RFP/OD600値を計算することで、集団密度に対するタンパク質発現を測定することができた。SoftMax Pro 7 ソフトウェアを用いて、RFP/OD600 比を計算した(図 5)。カイネティックトレースに基づくと、250 µM IPTG処理したバクテリアがセルあたり最も多くのRFPを発現した。

図5. RFP/OD600比。細胞密度に対する蛍光の比率は、蛍光値をOD600値で割って算出した。細胞密度に対する蛍光を正規化した結果、250 µM IPTG処理菌(緑)が細胞あたり最も高いRFP濃度を示した。

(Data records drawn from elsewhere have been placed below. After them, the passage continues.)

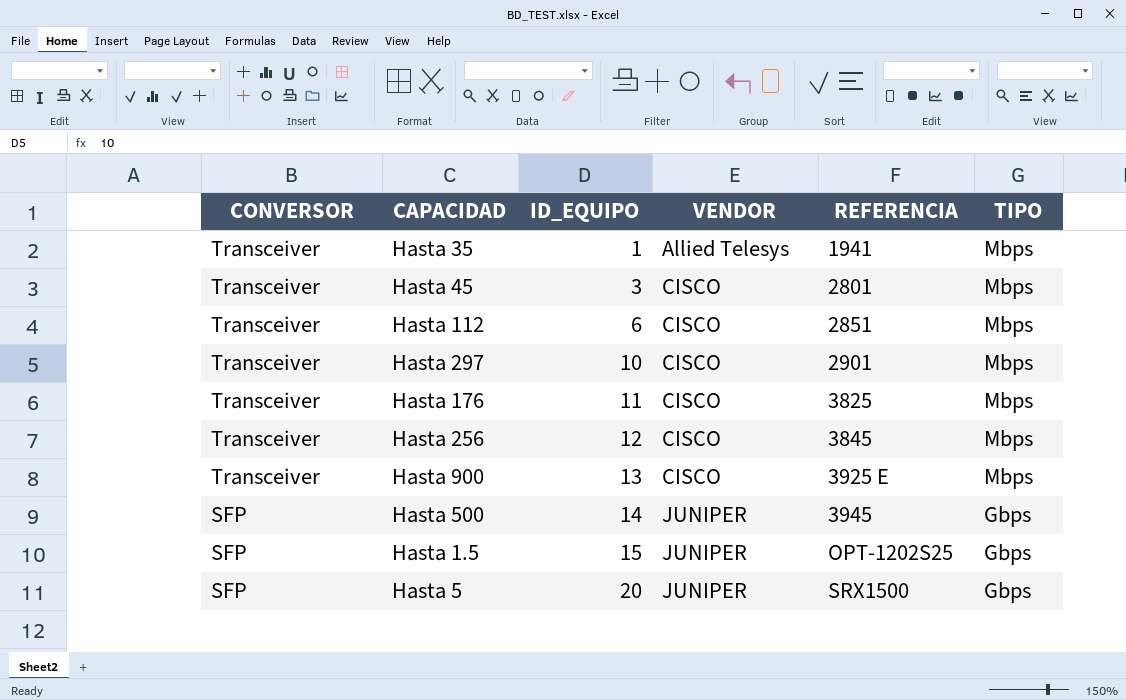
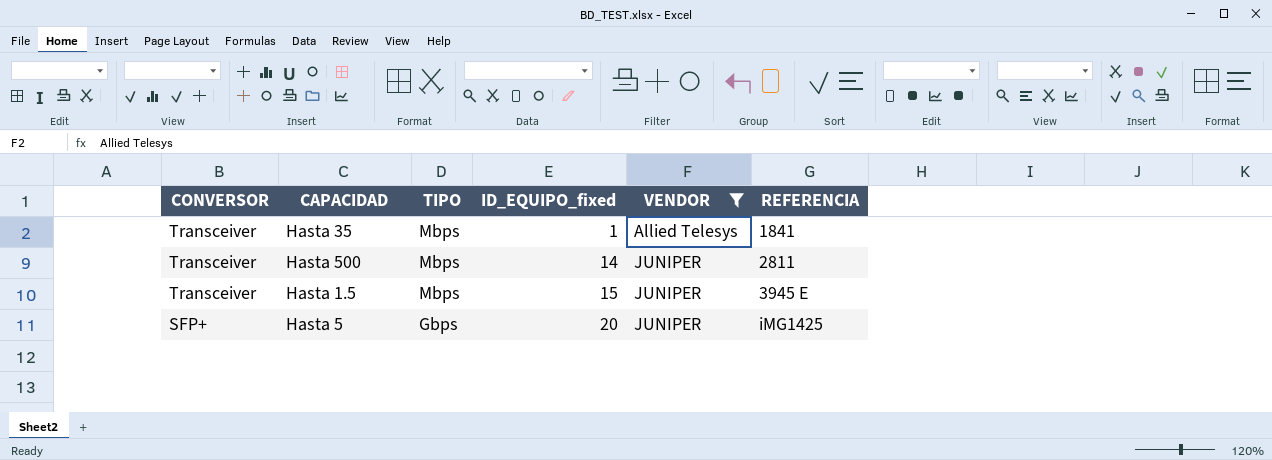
filter: none -> VENDOR != CISCO
column TIPO | position: 6 -> 3
column name: ID_EQUIPO -> ID_EQUIPO_fixed
Hasta 35 | REFERENCIA: 1941 -> 1841
Hasta 500 | CONVERSOR: SFP -> Transceiver
Hasta 500 | TIPO: Gbps -> Mbps
Hasta 500 | REFERENCIA: 3945 -> 2811
Hasta 1.5 | CONVERSOR: SFP -> Transceiver
Hasta 1.5 | TIPO: Gbps -> Mbps
Hasta 1.5 | REFERENCIA: OPT-1202S25 -> 3945 E
Hasta 5 | CONVERSOR: SFP -> SFP+
Hasta 5 | REFERENCIA: SRX1500 -> iMG1425

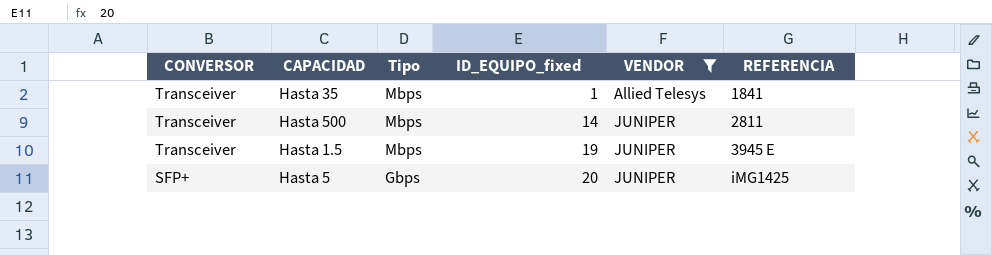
column name: TIPO -> Tipo
Hasta 1.5 | ID_EQUIPO_fixed: 15 -> 19

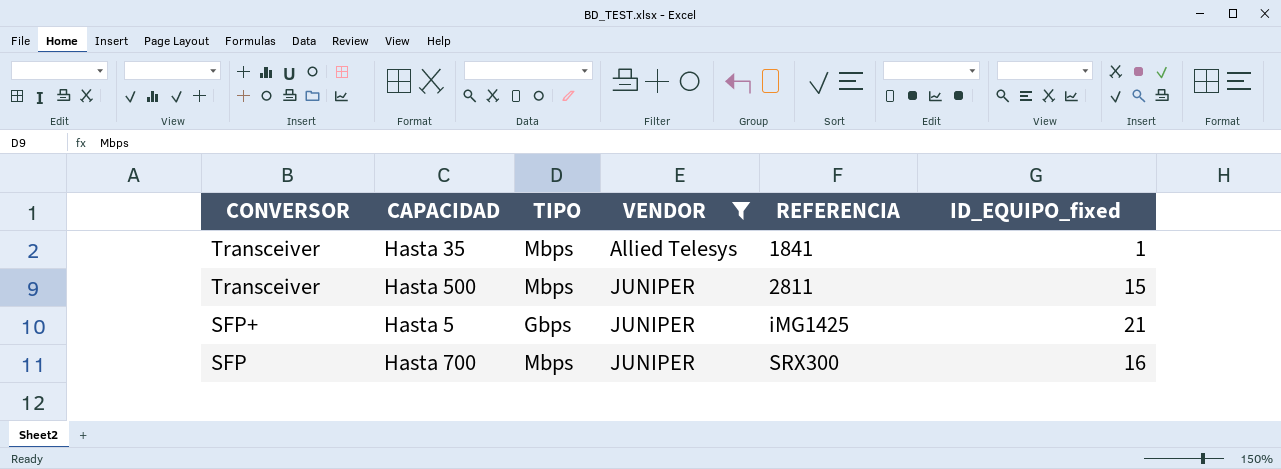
column name: Tipo -> TIPO
column ID_EQUIPO_fixed | position: 4 -> 6
row Hasta 1.5: Transceiver | Mbps | 19 | JUNIPER | 3945 E -> none
Hasta 500 | ID_EQUIPO_fixed: 14 -> 15
Hasta 5 | ID_EQUIPO_fixed: 20 -> 21
row Hasta 700: none -> SFP | Mbps | JUNIPER | SRX300 | 16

図5. RFP/OD600比。細胞密度に対する蛍光の比率は、蛍光値をOD600値で割って算出した。細胞密度に対する蛍光を正規化した結果、250 µM IPTG処理菌(緑)が細胞あたり最も高いRFP濃度を示した。

結論

Molecular Devices SoftMax Pro 7 ソフトウェアマルチモードマイクロプレートリーダーにより、複数の生物学的事象を時間経過とともに同時に測定できることを示しました。このアプリケーションノートで示した実験コンセプトは、単純ではあるが、より複雑な実験にも応用できる。

参考文献

  1. Malakar, P. and Venkatesh, K.V. (2012) Lacタンパク質の発現による大腸菌のグリセロール上での増殖に対する基質およびIPTG濃度の影響。Applied Microbiology and Biotechnology, 93(6), 2543-2549.
  2. Lee, T.S., Krupa, R.A., Zhang, F., Hajimorad, M., Holtz, W.J., Prasad, N., Lee, S.K., and Keasling, J.D. (2011) BglBrickベクターとデータシート:遺伝子発現のための合成生物学プラットフォーム。Journal of Biological Engineering, 5, 12.